Shot and killed by police: Bronx attorney appeals conviction of alleged triggerman

A Bronx, New York, lawyer representing the suspected triggerman in the shooting death of 23-year-old Ahmaud Arbery appealed his client’s murder conviction on Wednesday.

Marcus Smith, who is currently serving a 100-year sentence, now faces an additional 20 years because the attorney, Aftab Quayyum, argued that the first jury panel, which convicted Smith on the basis of DNA evidence, failed to properly reflect the evidence that could have affected the verdict.

“It will be necessary to retry,” Quayyum said of the original case, which took place during December 2016. “The jury failed to understand the DNA evidence and the evidence of the girl who identified him.”

Smith was convicted of the murder of Arbery, a 23-year-old father of two and street vendor who was shot dead on 5 June 2014 while standing in a housing development parking lot near Ithaca Houses, a Bronx housing project.

In the appeal, Quayyum pointed to the jurors’ inability to see the scene of the crime for 11 minutes, the lack of physical evidence linking Smith to the crime scene and to testimony by the eyewitness who was identified by her mother.

On 6 July, the Bronx district attorney’s office said it would contest the appeal.

“Although the Bronx district attorney strongly disagrees with the defense’s position and Mr Smith will continue to be held accountable for his terrible crime, it is important to note that it is not a defense for anyone to commit murder,” district attorney Darcel Clark said in a statement.

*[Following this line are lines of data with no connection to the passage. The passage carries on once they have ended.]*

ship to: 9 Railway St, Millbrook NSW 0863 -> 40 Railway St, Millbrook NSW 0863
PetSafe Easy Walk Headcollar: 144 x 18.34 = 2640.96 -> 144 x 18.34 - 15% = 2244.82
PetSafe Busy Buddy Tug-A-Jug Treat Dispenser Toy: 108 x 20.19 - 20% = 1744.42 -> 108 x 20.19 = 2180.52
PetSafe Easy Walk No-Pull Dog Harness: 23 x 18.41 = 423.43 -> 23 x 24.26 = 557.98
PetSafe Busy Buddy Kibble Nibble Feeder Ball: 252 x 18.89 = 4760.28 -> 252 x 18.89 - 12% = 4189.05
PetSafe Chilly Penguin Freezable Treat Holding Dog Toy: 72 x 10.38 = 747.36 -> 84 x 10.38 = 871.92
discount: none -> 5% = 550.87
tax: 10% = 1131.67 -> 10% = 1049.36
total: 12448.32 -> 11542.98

Quayyum’s comments came days after a long-awaited ruling on the appeal of Ramarley Graham, a teenager who was shot and killed by police in a Bronx housing project in 2012. The US supreme court ordered a new trial for Graham’s stepfather, Oscarell Jones, who was convicted of manslaughter and then sentenced to life in prison after the foreman in the original murder trial voted to convict him. The foreman who voted for the guilty verdict was now retried on manslaughter charges for his failure to testify.

“Ramarley Graham and Marcus Smith – they are very, very similar,” Quayyum said. “You don’t use DNA evidence without swabs of those blood spatter to get your actual fingerprint off that gun. The girl that testified that his name is on the gun.”

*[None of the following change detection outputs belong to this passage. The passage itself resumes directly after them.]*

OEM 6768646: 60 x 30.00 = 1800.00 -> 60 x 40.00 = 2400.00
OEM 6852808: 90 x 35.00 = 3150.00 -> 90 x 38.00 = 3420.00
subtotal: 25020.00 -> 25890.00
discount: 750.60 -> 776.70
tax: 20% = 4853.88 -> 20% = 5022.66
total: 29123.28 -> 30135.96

Quayyum said his tactic in the Graham and Smith case was to ask for a second trial based on similar evidence. The former solicitor general of New York state said he would argue that both the test evidence and the eyewitness testimony in the Graham case influenced the original jury. “Just because we can point to the identical case and are alleging that the foreman did not vote this way, it is an argument that we can make,” Quayyum said.

Evidence presented by the Bronx district attorney’s office at Smith’s trial included evidence that the weapon used in the killing was never found; DNA evidence linked Smith to the weapon; and the word of the eyewitness was the only physical evidence linking him to the crime scene.

Smith’s arrest was the fourth in the shooting death of Arbery and the seventh time that a New York police officer was involved in a shooting in a housing project. A second NYPD officer was arrested for fatally shooting Kimani Gray, 16, in East Flatbush in January. Two other New York police officers were fired after they were convicted of second-degree manslaughter in the 2013 shooting death of Eric Garner.